**Exercise description:** From the line with "[15,958,905,1578] [image] |" through the line with "[17,1788,902,2407] [image] |", repeat the entries verbatim, both end lines included, and add nothing.

**Records supplied:**
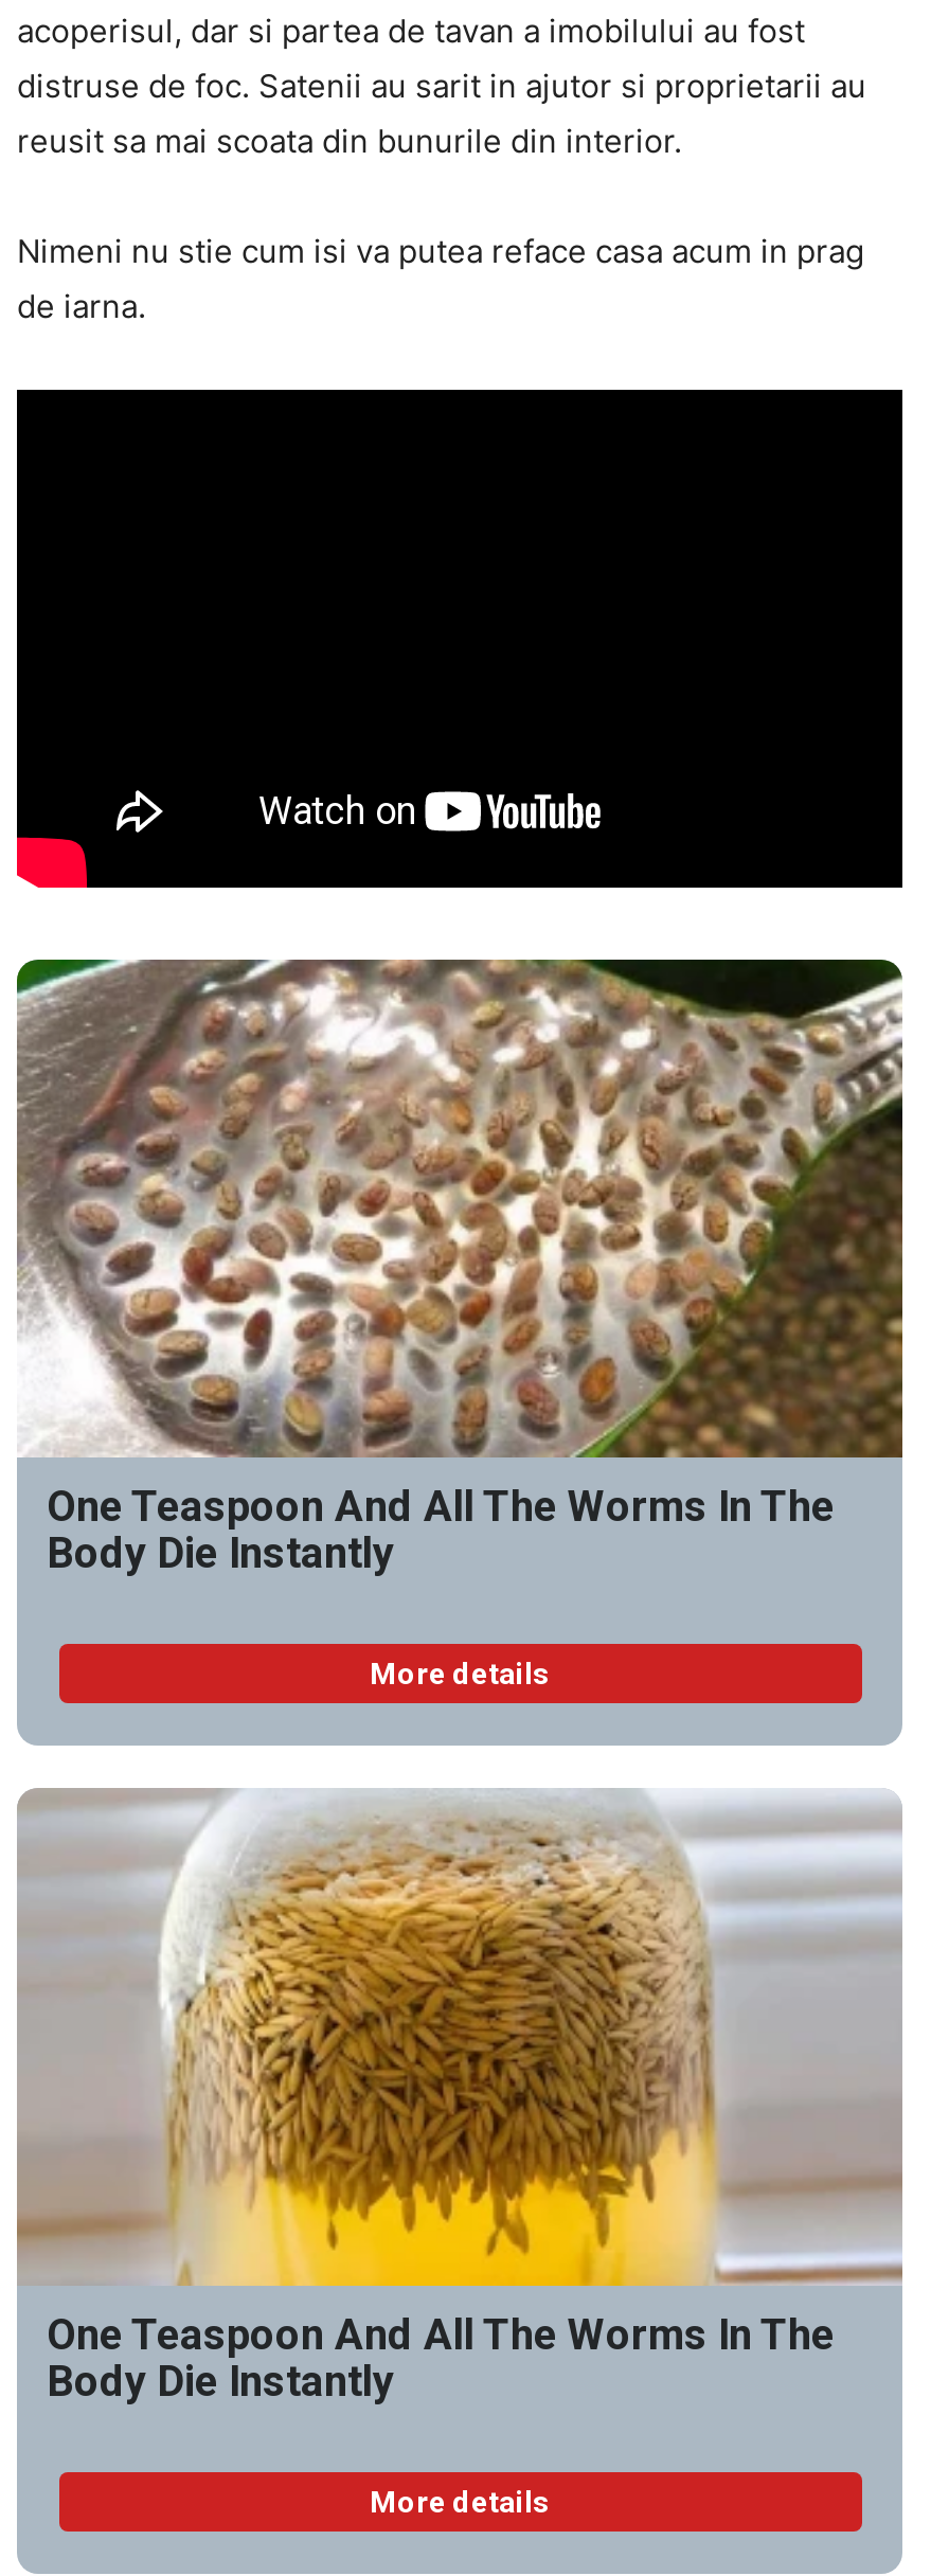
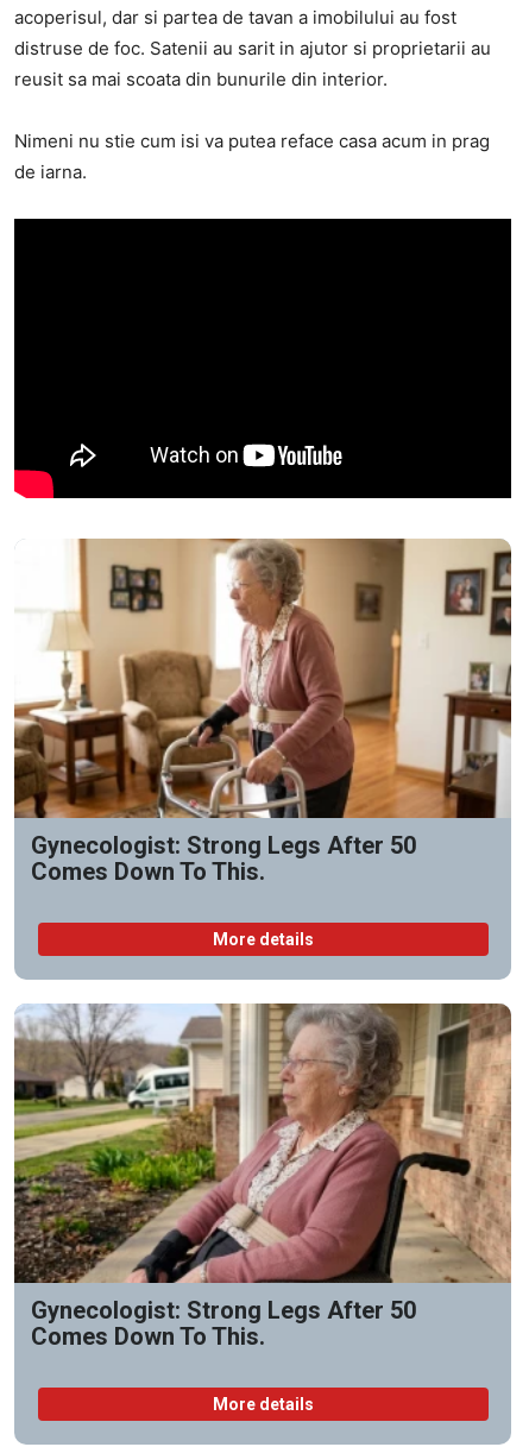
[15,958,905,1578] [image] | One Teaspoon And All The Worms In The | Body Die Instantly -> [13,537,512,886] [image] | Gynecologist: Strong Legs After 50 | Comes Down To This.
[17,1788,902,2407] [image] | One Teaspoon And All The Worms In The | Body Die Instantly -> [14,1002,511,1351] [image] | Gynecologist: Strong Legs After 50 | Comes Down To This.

--

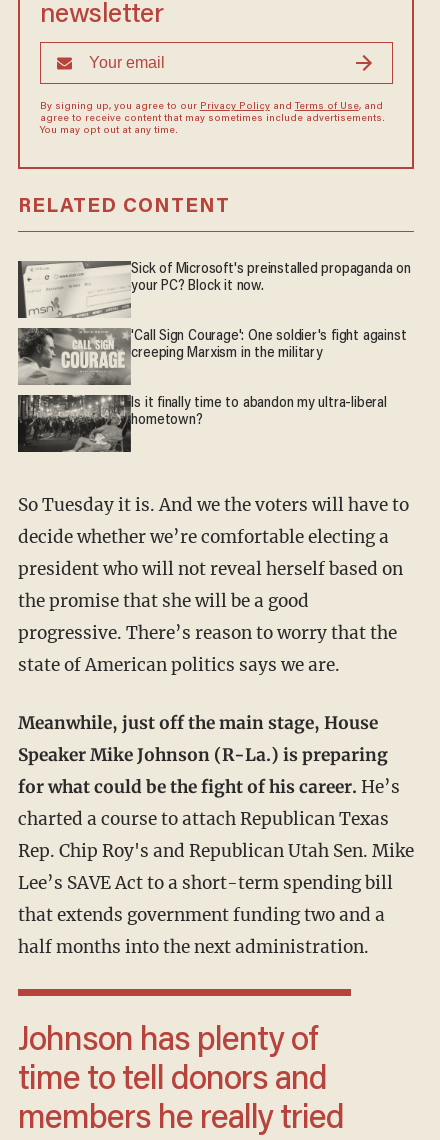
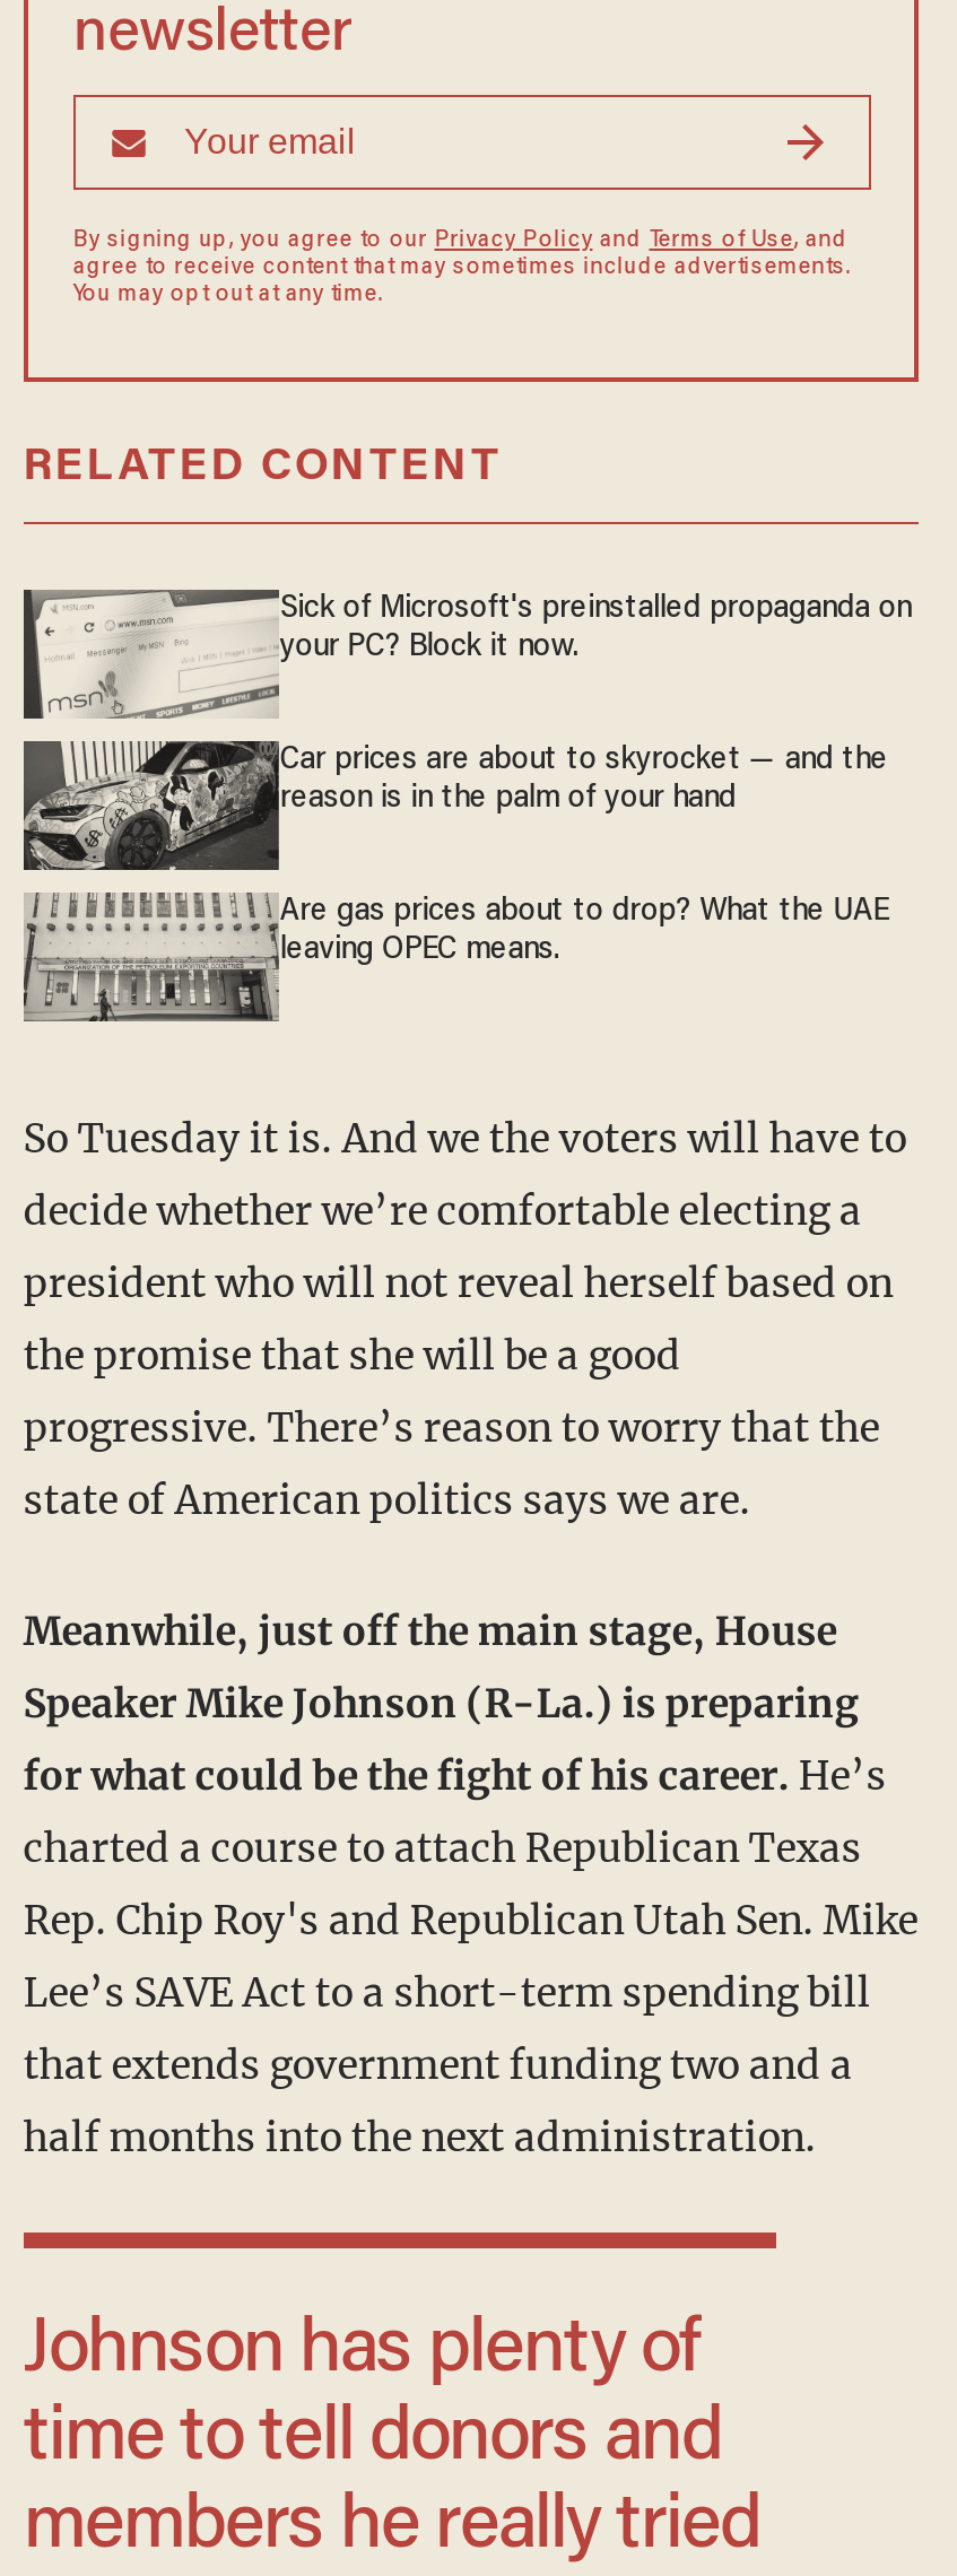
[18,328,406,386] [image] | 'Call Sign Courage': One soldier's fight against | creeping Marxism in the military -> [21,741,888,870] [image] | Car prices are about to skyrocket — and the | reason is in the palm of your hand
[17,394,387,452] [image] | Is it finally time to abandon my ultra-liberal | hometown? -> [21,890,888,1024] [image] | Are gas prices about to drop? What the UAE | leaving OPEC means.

==

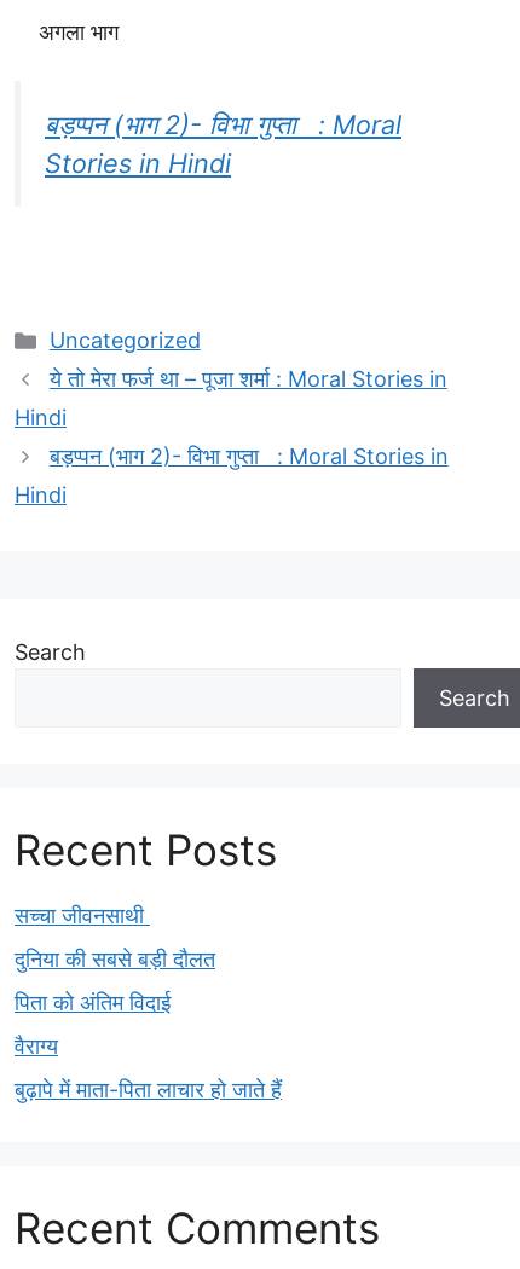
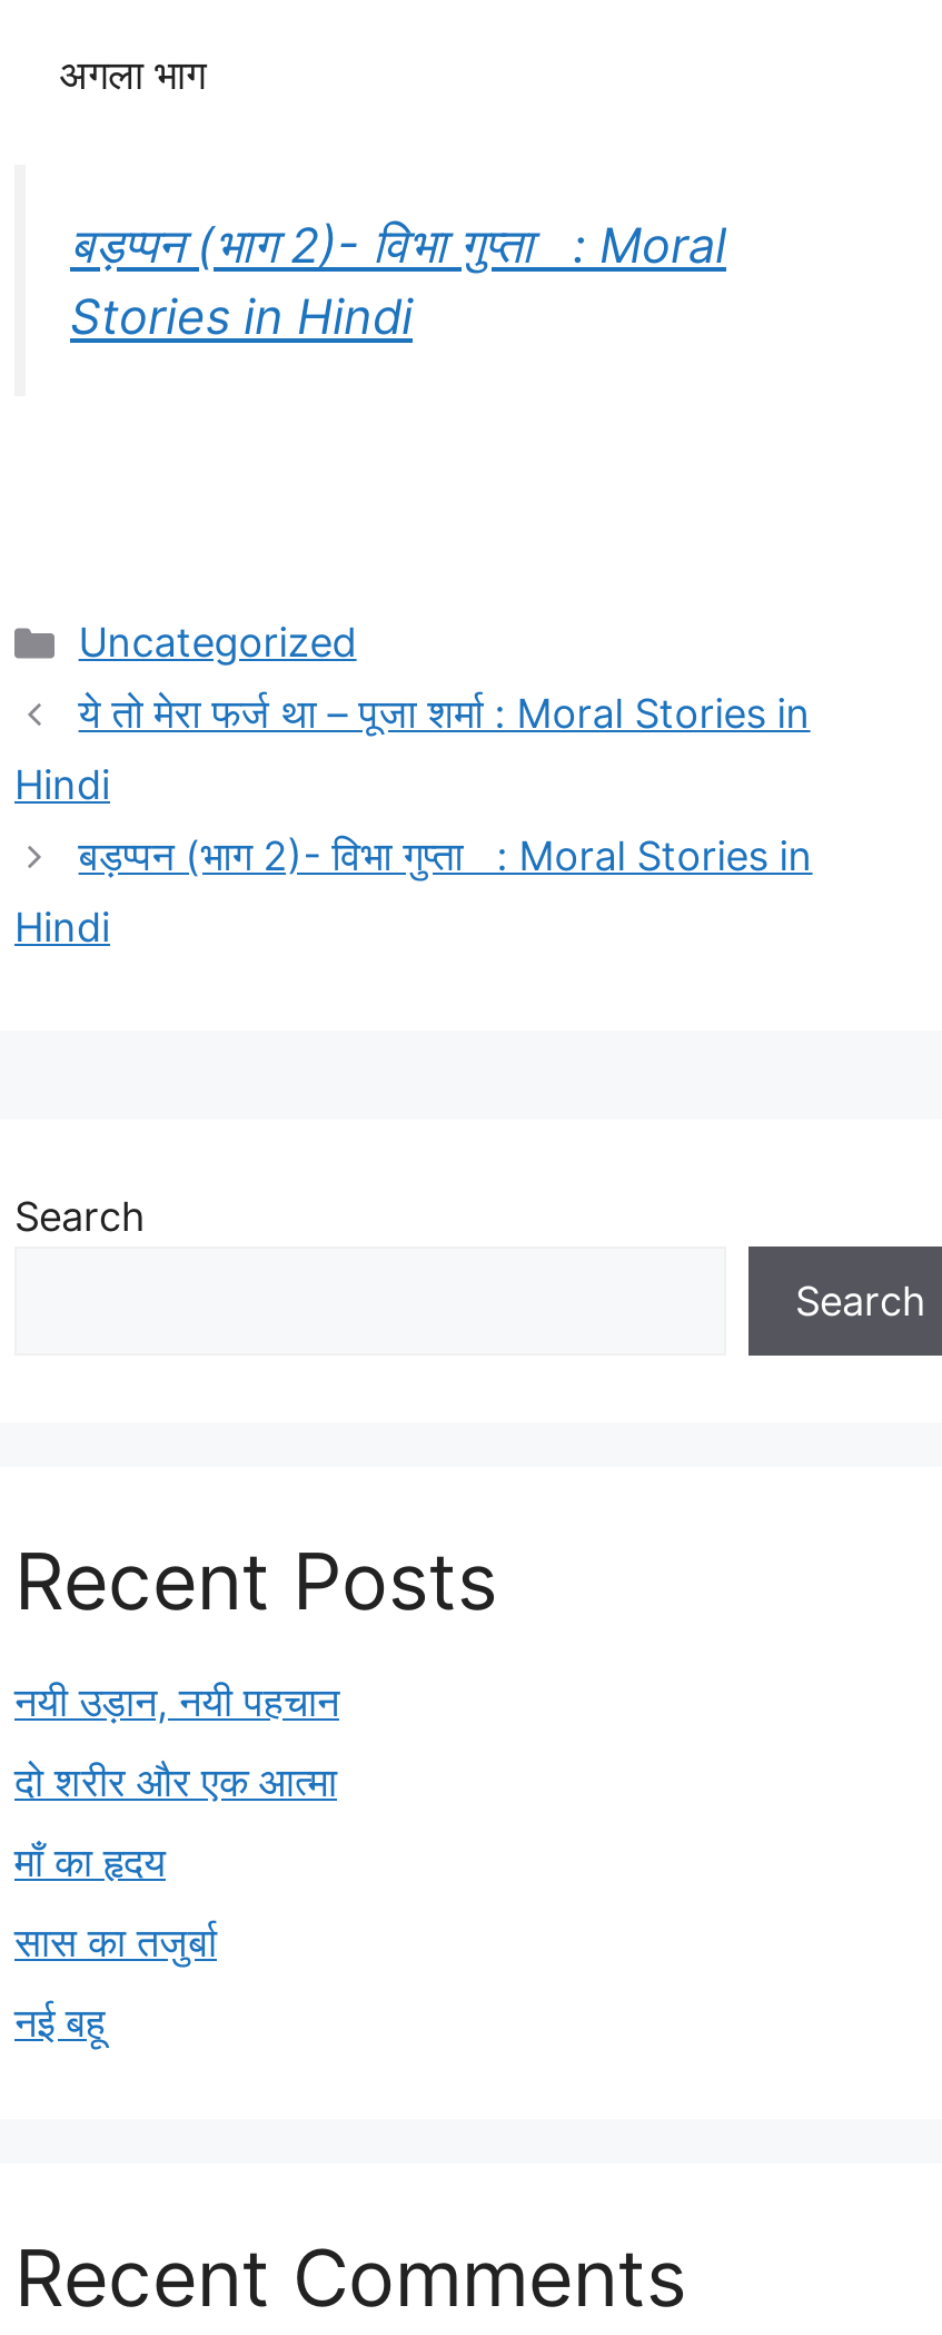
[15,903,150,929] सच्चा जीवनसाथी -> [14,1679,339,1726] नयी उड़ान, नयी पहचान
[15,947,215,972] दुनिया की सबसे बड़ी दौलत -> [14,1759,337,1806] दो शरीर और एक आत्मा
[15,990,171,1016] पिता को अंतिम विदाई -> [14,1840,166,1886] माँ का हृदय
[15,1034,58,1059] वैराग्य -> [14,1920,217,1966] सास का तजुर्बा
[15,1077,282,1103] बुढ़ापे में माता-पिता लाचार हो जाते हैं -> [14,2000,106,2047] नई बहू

**Output of the task:**
[15,958,905,1578] [image] | One Teaspoon And All The Worms In The | Body Die Instantly -> [13,537,512,886] [image] | Gynecologist: Strong Legs After 50 | Comes Down To This.
[17,1788,902,2407] [image] | One Teaspoon And All The Worms In The | Body Die Instantly -> [14,1002,511,1351] [image] | Gynecologist: Strong Legs After 50 | Comes Down To This.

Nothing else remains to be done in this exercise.